Getting a list of Jupyter kernels in a VS Code extension: What's the proper way?

I’m working on a VS Code extension and I need to get a list of all the Jupyter kernels available. I’ve tried using the Jupyter extension API from ms-toolsai.jupyter, but I’m running into some trouble.

Here’s what I’ve done so far:

async function fetchKernels() {
  const jupyterExtension = vscode.extensions.getExtension('ms-toolsai.jupyter');
  if (!jupyterExtension) {
    console.error('No Jupyter extension found');
    return [];
  }

  await jupyterExtension.activate();

  const api = jupyterExtension.exports;
  if (!api) {
    console.error('Jupyter API not available');
    return [];
  }

  try {
    const kernelManager = await api.getKernelManager();
    return kernelManager.getAvailableKernels();
  } catch (err) {
    console.error('Failed to fetch kernels:', err);
    return [];
  }
}

But when I run this, I get an error saying I need to contact the Jupyter Extension for API access. I’ve made sure the Jupyter extension is installed and active.
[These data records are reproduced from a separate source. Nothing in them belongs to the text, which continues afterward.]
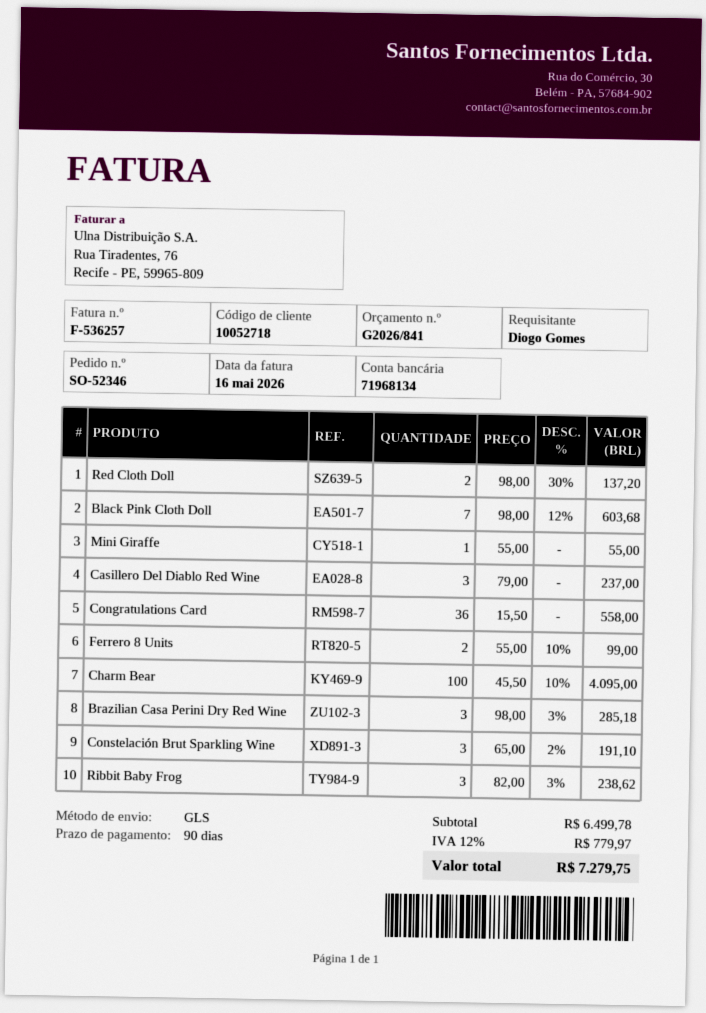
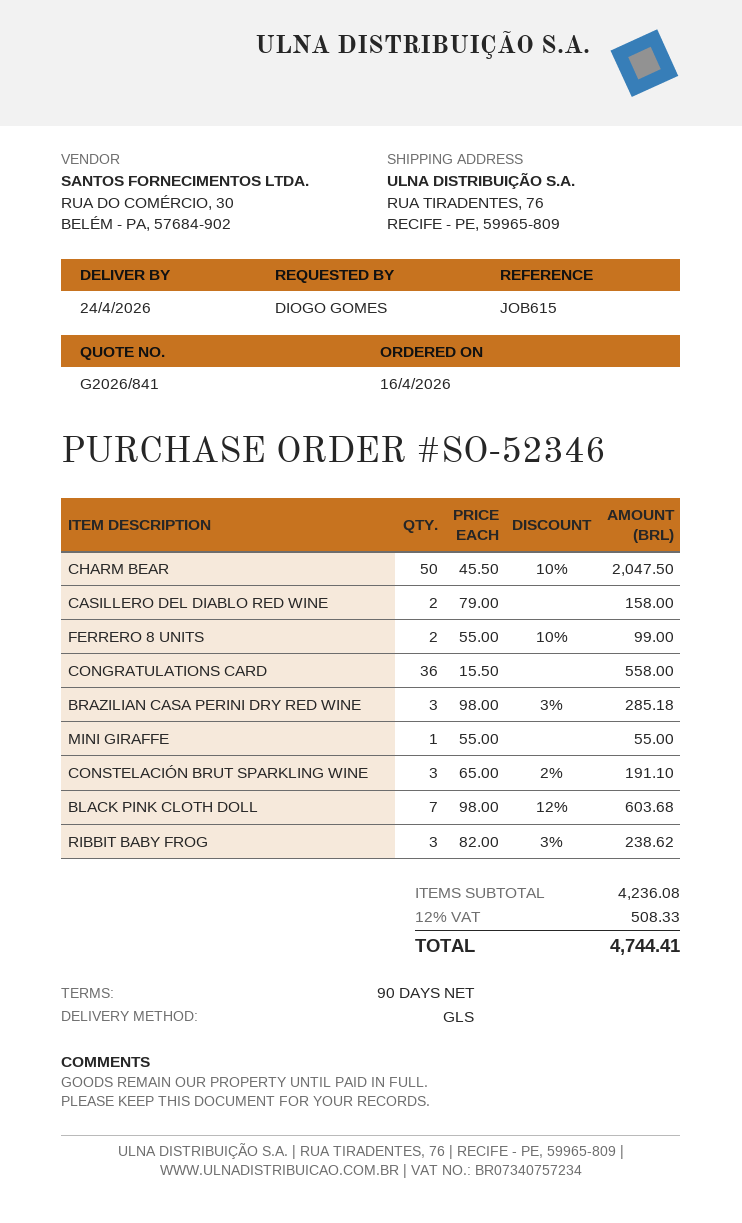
Red Cloth Doll: 2 x 98.00 - 30% = 137.20 -> none
Casillero Del Diablo Red Wine: 3 x 79.00 = 237.00 -> 2 x 79.00 = 158.00
Charm Bear: 100 x 45.50 - 10% = 4095.00 -> 50 x 45.50 - 10% = 2047.50
subtotal: 6499.78 -> 4236.08
tax: 12% = 779.97 -> 12% = 508.33
total: 7279.75 -> 4744.41

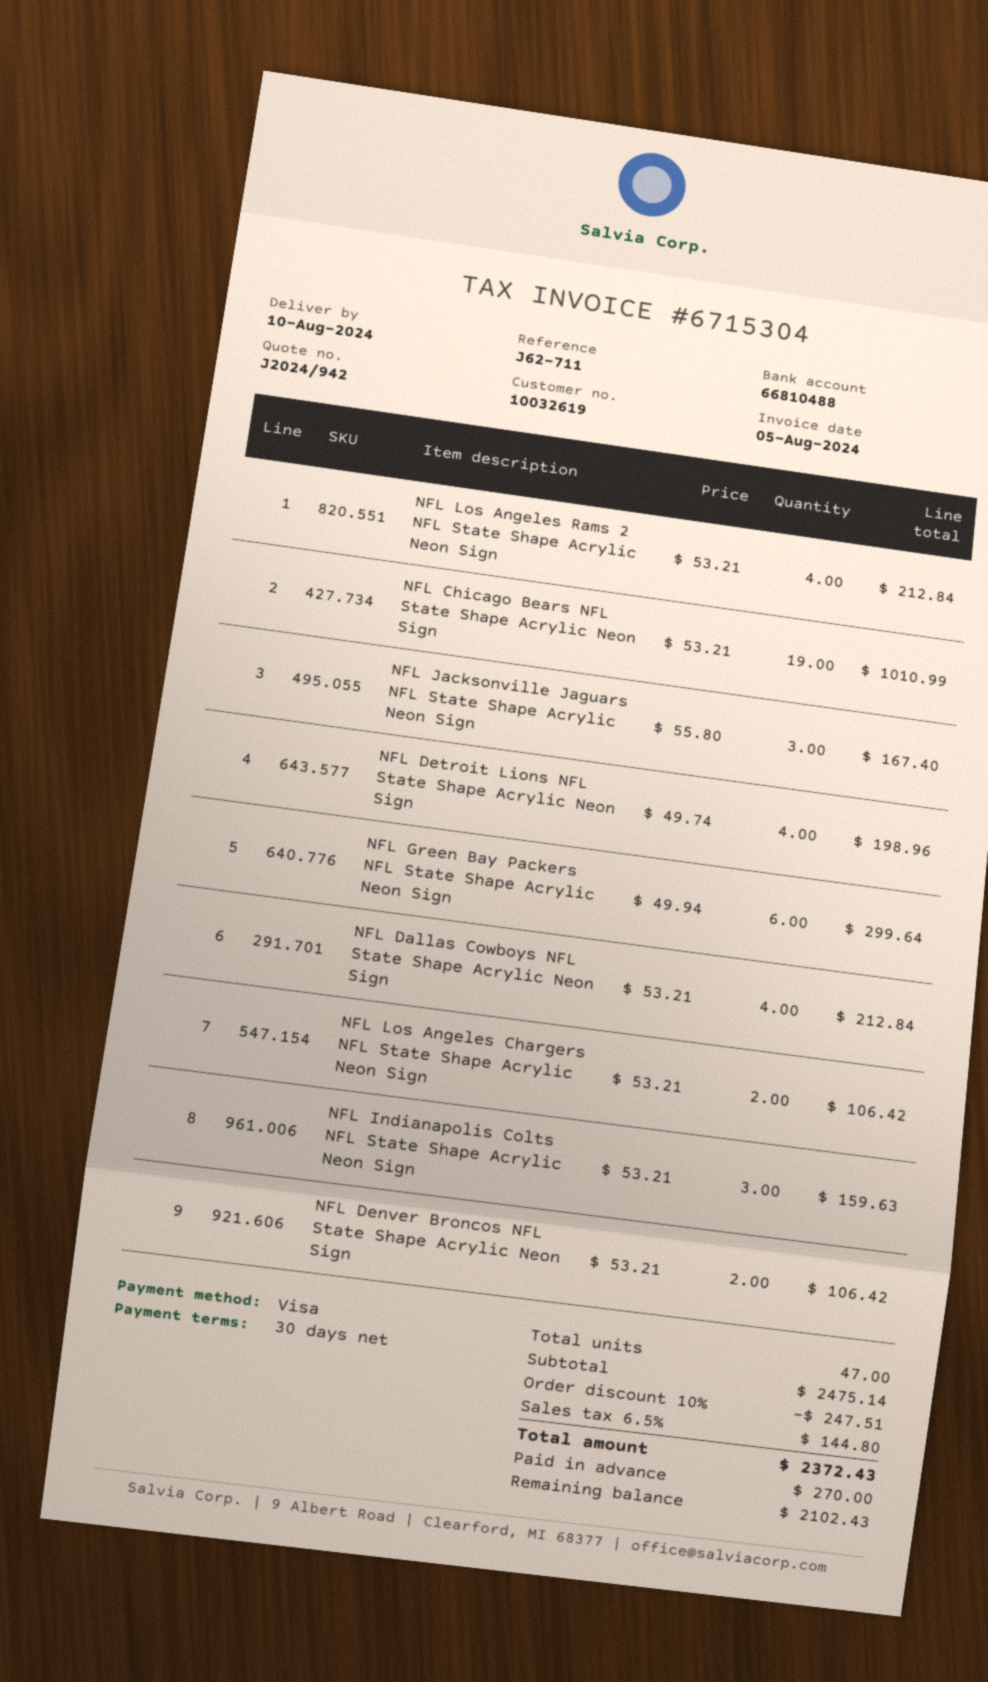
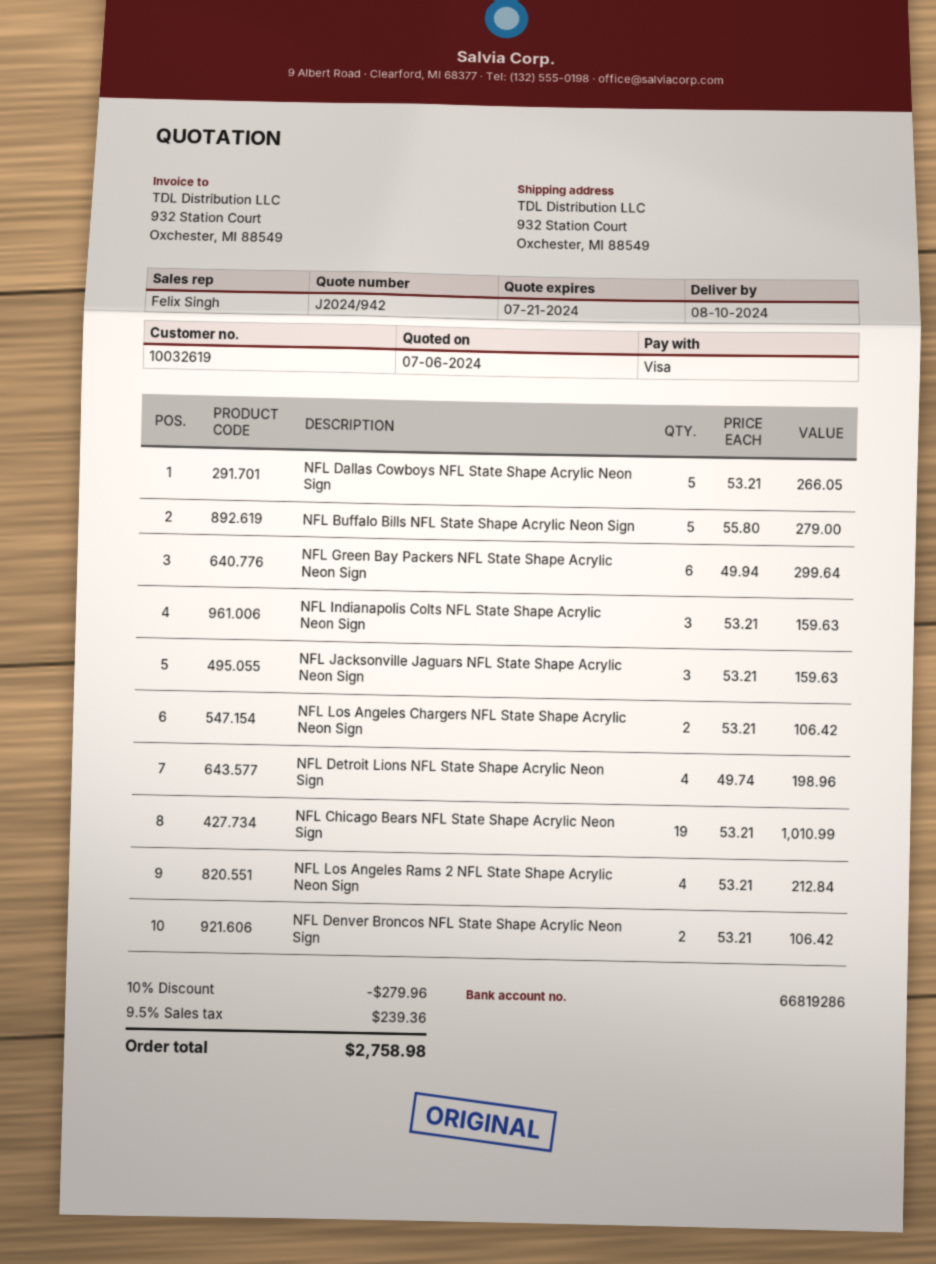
bank account: 66810488 -> 66819286
NFL Jacksonville Jaguars NFL State Shape Acrylic Neon Sign: 3 x 55.80 = 167.40 -> 3 x 53.21 = 159.63
NFL Dallas Cowboys NFL State Shape Acrylic Neon Sign: 4 x 53.21 = 212.84 -> 5 x 53.21 = 266.05
NFL Buffalo Bills NFL State Shape Acrylic Neon Sign: none -> 5 x 55.80 = 279.00
discount: 10% = 247.51 -> 10% = 279.96
tax: 6.5% = 144.80 -> 9.5% = 239.36
total: 2372.43 -> 2758.98

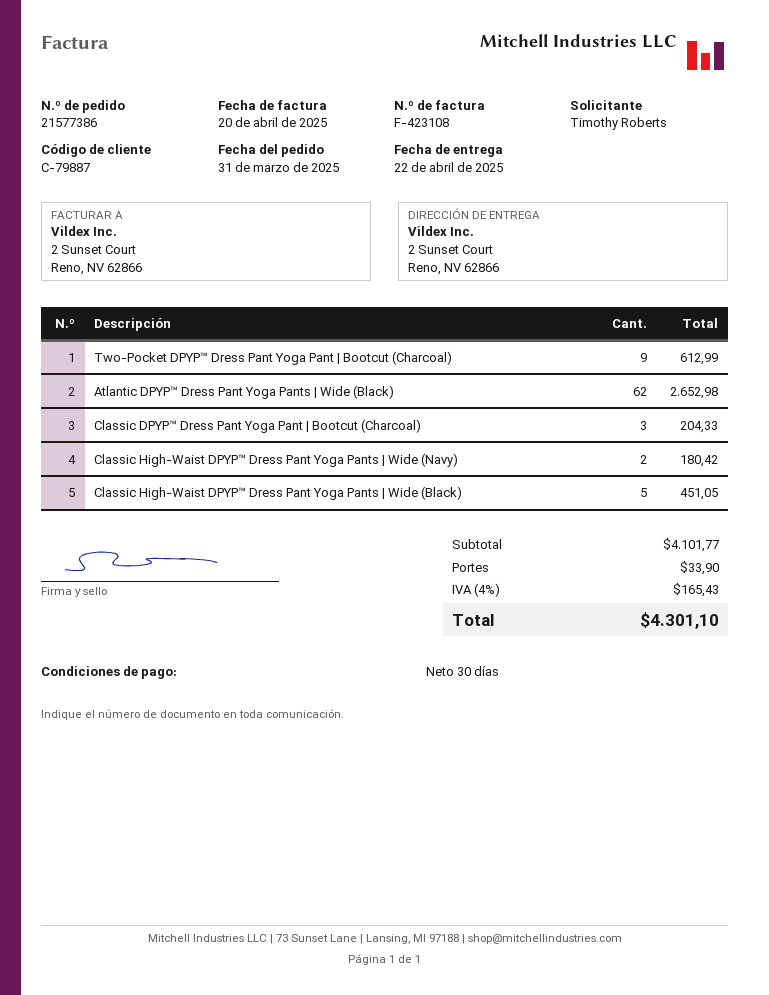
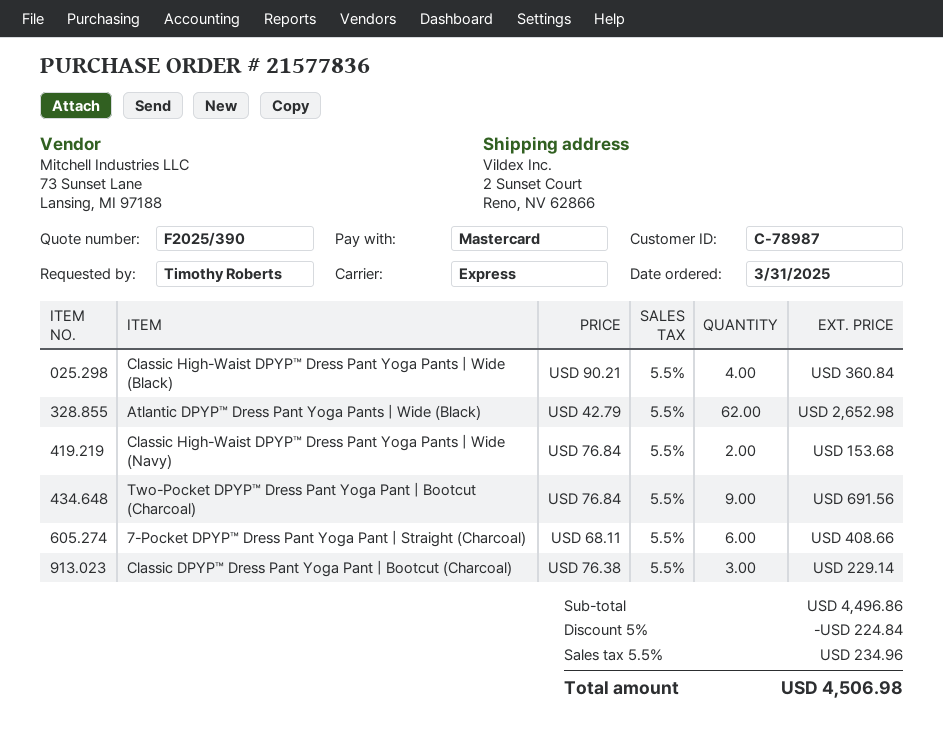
order number: 21577386 -> 21577836
customer number: C-79887 -> C-78987
Two-Pocket DPYP™ Dress Pant Yoga Pant | Bootcut (Charcoal): 9 for 612.99 -> 9 for 691.56
Classic DPYP™ Dress Pant Yoga Pant | Bootcut (Charcoal): 3 for 204.33 -> 3 for 229.14
Classic High-Waist DPYP™ Dress Pant Yoga Pants | Wide (Navy): 2 for 180.42 -> 2 for 153.68
Classic High-Waist DPYP™ Dress Pant Yoga Pants | Wide (Black): 5 for 451.05 -> 4 for 360.84
7-Pocket DPYP™ Dress Pant Yoga Pant | Straight (Charcoal): none -> 6 for 408.66
subtotal: 4101.77 -> 4496.86
discount: none -> 5% = 224.84
shipping: 33.90 -> none
tax: 4% = 165.43 -> 5.5% = 234.96
total: 4301.10 -> 4506.98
Does anyone know the right way to do this? Am I missing some kind of permission? How can I fix this error and get the list of kernels? Any help would be awesome!

hey mate, i had the same problem. try using the jupyter.kernelspec.findKernelSpecs() command instead. it worked for me without needing special permissions. just make sure u have the jupyter extension installed and activated first. good luck!

I’ve encountered this issue before. The Jupyter extension API can be tricky. Have you considered using the VSCode Notebook API instead? It’s more stable and doesn’t require special permissions. Here’s a snippet that might help:

import * as vscode from 'vscode';

async function getKernels() {
    const kernels = await vscode.notebooks.getNotebookKernels();
    return kernels.filter(k => k.notebookType === 'jupyter-notebook');
}

This approach leverages VSCode’s built-in functionality, which is generally more reliable. It also doesn’t depend on the Jupyter extension being installed, which could make your extension more robust. Just ensure you’re targeting the appropriate VSCode version that supports this API.

I ran into a similar issue when developing a VS Code extension that interacted with Jupyter. The key is to properly declare the dependency on the Jupyter extension in your package.json file. Add this to your extensionDependencies:

"extensionDependencies": [
    "ms-toolsai.jupyter"
],

This tells VS Code that your extension requires Jupyter to function. Additionally, make sure you’re using the correct API version. The Jupyter API has evolved, so check their latest documentation for the most up-to-date method calls.

One more thing - sometimes the kernels aren’t immediately available when the extension activates. You might need to implement a retry mechanism or listen for a specific event that signals when kernels are ready. Hope this helps you get unstuck!